It’s risible, but highly profitable, for them to lump conservative groups in with real haters. My piece in FrontPage today:
Rest easy: the nation’s watchdogs, patented Hate Detectors gripped in their sweaty palms, are still on the job. The Southern Poverty Law Center (SPLC) has released its latest report on hate groups, and while the numbers of these vile entities has decreased, the SPLC solons assure us they’re scarier than ever: Mark Potok of the SPLC, trying his best to affect a stiff-backed Joe Friday pose conveying grim and unimpeachable authority, declared: “The radical right is growing leaner and meaner. The numbers are down somewhat, but the potential for violence remains high.” In other words, keep those checks coming, folks!
And they do. The SPLC took in over $38 million in 2011; the previous year, its CEO Richard Cohen earned $351,648, and its notorious Chief Trial Counsel, Morris Dees, pulled in a cool $346,919. All that to keep you safe from the likes of…me. The SPLC lists my website Jihad Watch (www.jihadwatch.org) as a hate group, along with the American Freedom Defense Initiative, of which I am vice president, and its Stop Islamization of America program. My colleague Pamela Geller founded AFDI/SIOA; the SPLC also lists her website Atlas Shrugs (www.pamelageller.com), along with our international umbrella group Stop Islamization of Nations, as hate groups — so Pamela Geller and I are both four hate groups, and between us are responsible for five hate groups. Two people. We are also both the subject of lavish and arguably libelous profiles as “hate group leaders.” The brilliant FrontPage writer Daniel Greenfield’s blog Sultan Knish (http://sultanknish.blogspot.com/) is listed as another hate group. That’s six hate groups, three people. “Leaner and meaner,” indeed!

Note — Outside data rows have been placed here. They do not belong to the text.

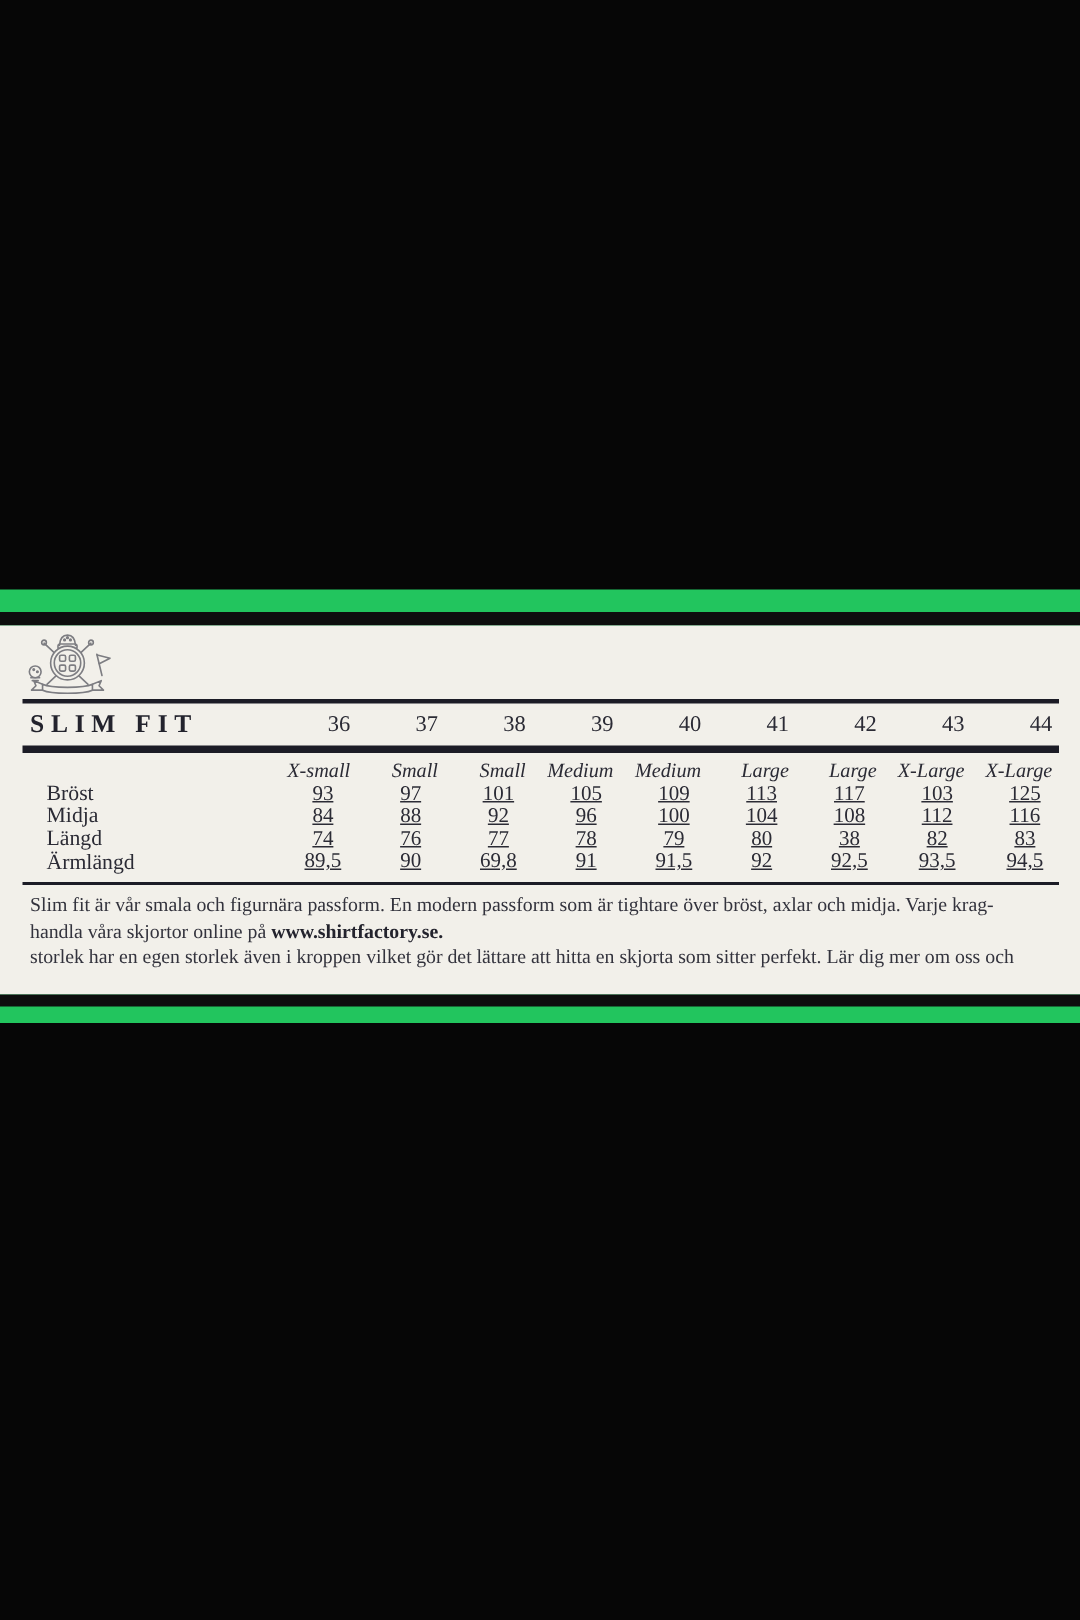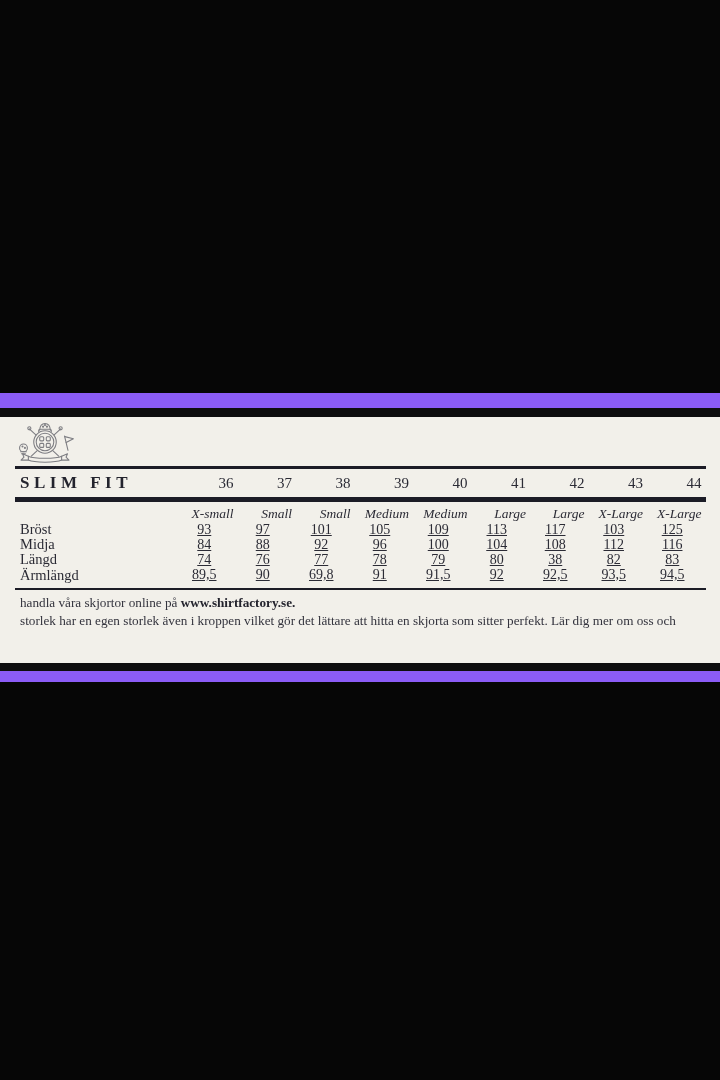--- a/index.html
+++ b/index.html
@@ -9,7 +9,7 @@
     font-family:"Liberation Serif","DejaVu Serif",serif;
     color:#2e2e38;
   }
-  .photo-area{position:absolute;left:0;top:393px;width:720px;height:289px;background:#8b5cf6;}
+  .photo-area{position:absolute;left:0;top:393px;width:720px;height:289px;background:#22c55e;}
   .bar{position:absolute;left:0;width:720px;background:#0e0e0e;}
   .bar-top{top:15px;height:9px;}
   .bar-bottom{top:270px;height:8px;}

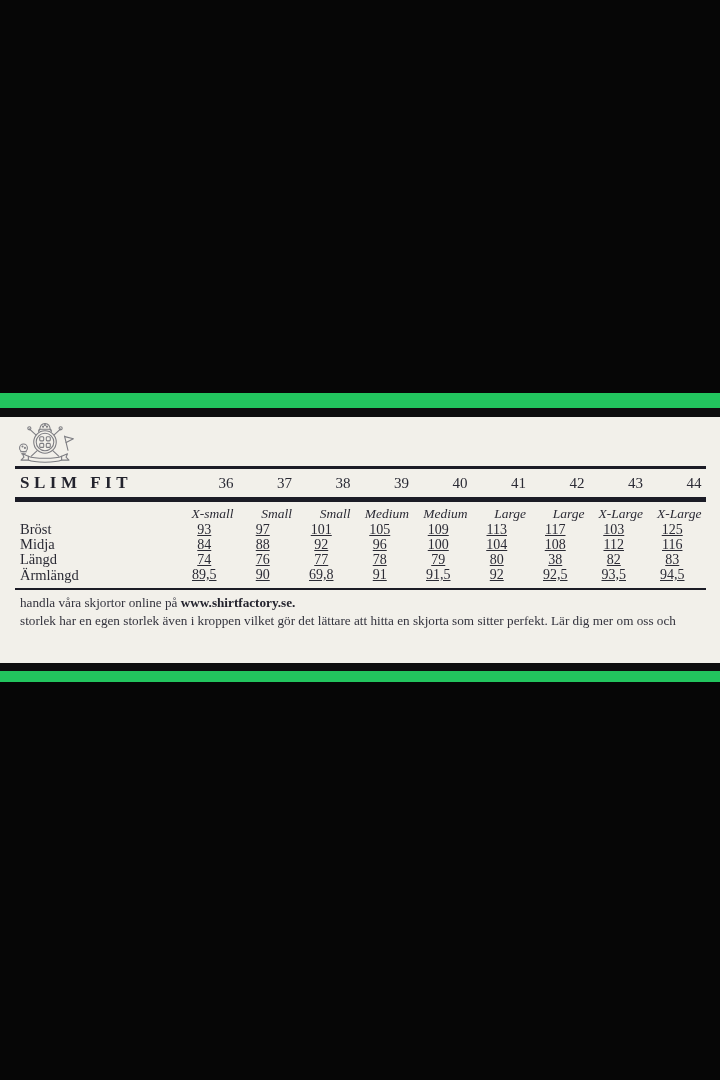--- a/index.html
+++ b/index.html
@@ -26,7 +26,7 @@
   .fit-row{top:88px;height:18px;}
   .label-spacer{margin-left:20px;width:155px;}
   .fit-cell{flex:0 0 58.5px;text-align:right;font-size:13.5px;font-style:italic;color:#2b2b35;}
-  .data-rows{position:absolute;left:0;top:105px;width:660px;}
+  .data-rows{position:absolute;left:11px;top:105px;width:660px;}
   .measure-row{position:relative;width:720px;height:15.2px;display:flex;align-items:center;}
   .row-label{margin-left:20px;width:155px;font-size:14.5px;color:#2b2b35;}
   .val-cell{flex:0 0 58.5px;text-align:center;font-size:14px;color:#2b2b35;text-decoration:underline;}

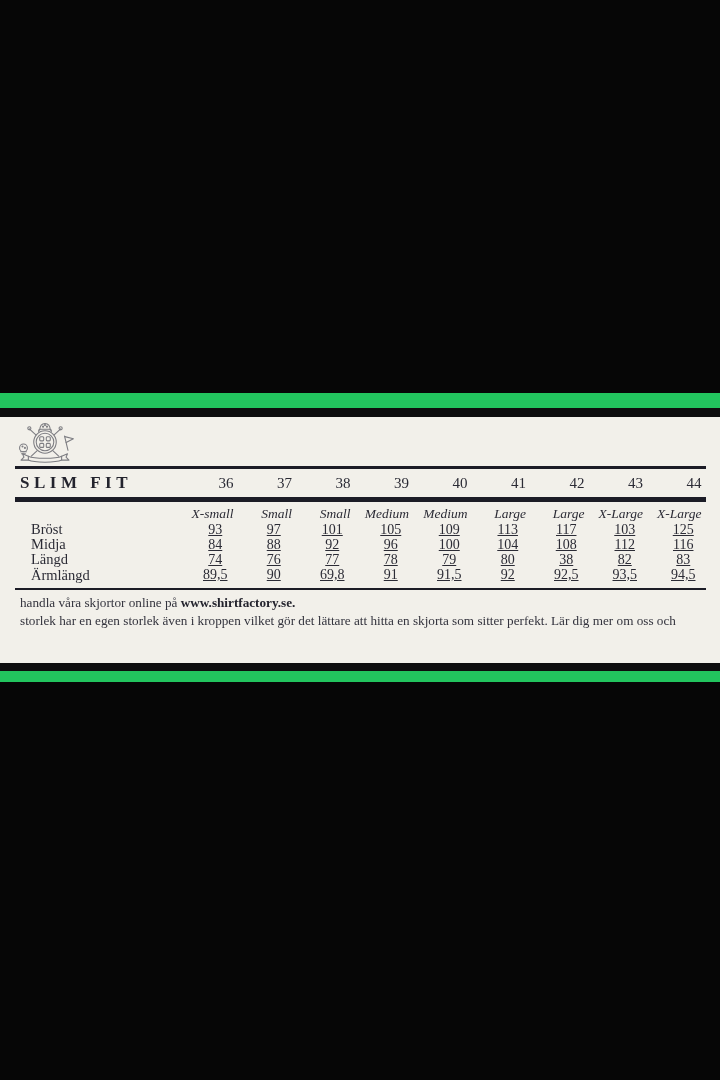--- a/index.html
+++ b/index.html
@@ -165,6 +165,7 @@
     <div class="rule rule-c"></div>
 
     <div class="description">
+      <div class="dline">Slim fit är vår smala och figurnära passform. En modern passform som är tightare över bröst, axlar och midja. Varje krag-</div>
       <div class="dline"><span>handla våra skjortor online på </span><span class="website">www.shirtfactory.se.</span></div>
       <div class="dline">storlek har en egen storlek även i kroppen vilket gör det lättare att hitta en skjorta som sitter perfekt. Lär dig mer om oss och</div>
     </div>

This demonstrates how risible the SPLC’s claim that there are 939 hate groups currently operating in the U.S. The very label “hate group” conjures up images of KKK members in robes, their venal and stupid faces illumined by the flame of a burning cross – not columnists, commentators, and human rights activists dedicated to defending the freedom of speech, the freedom of conscience, and the principle of the equality of rights of all people before the law.
But that’s the idea. The SPLC’s objective is not to spur rational discussion or debate about what exactly constitutes a “hate group,” and what are or should be the parameters of acceptable political discourse. It is to manipulate people into thinking that mild-mannered writers such as Daniel Greenfield and human rights activists like Pamela Geller are indeed exactly the same as those cross-burning Klansmen, and to be equally as shunned and marginalized.
The SPLC’s Hate Groups list is a cudgel, a tool for the use of Leftist enemies of the freedom of speech. When Pamela Geller or I or some other “hate group leader” is invited to speak somewhere, Leftists and Islamic supremacists avid to shut down honest discussion of jihad terror and Islamic supremacism contact the event organizers, tell them that the SPLC classifies us as “hate group leaders,” and all too often, ignorant or cowardly officials, unaware of or indifferent to how they’re being played and anxious to avoid “controversy,” cancel the event. It works like a charm, in just the way it was intended to work.
These classifications, unsurprisingly, have also become a staple of every report from lazy Leftist journalists. By citing the SPLC as if it were a reliable source, they encourage an uncritical, uninformed public to see its targets as worthy of the opprobrium the Center heaps upon them. It is no surprise that reporters, who tend almost universally to be Leftists, take for granted that the SPLC is some kind of neutral observer, when actually the SPLC is a far-Left attack outfit, using its “hate group” classifications to stigmatize and demonize foes of its political agenda. In these days of the New Black Panthers and the Occupy movement, it lists no Leftist groups as hate groups. Nor does it include any significant number of Islamic jihad groups on the hate group list, and has now even dropped an Ohio branch of the racist, violent and paranoid Nation of Islam from the list.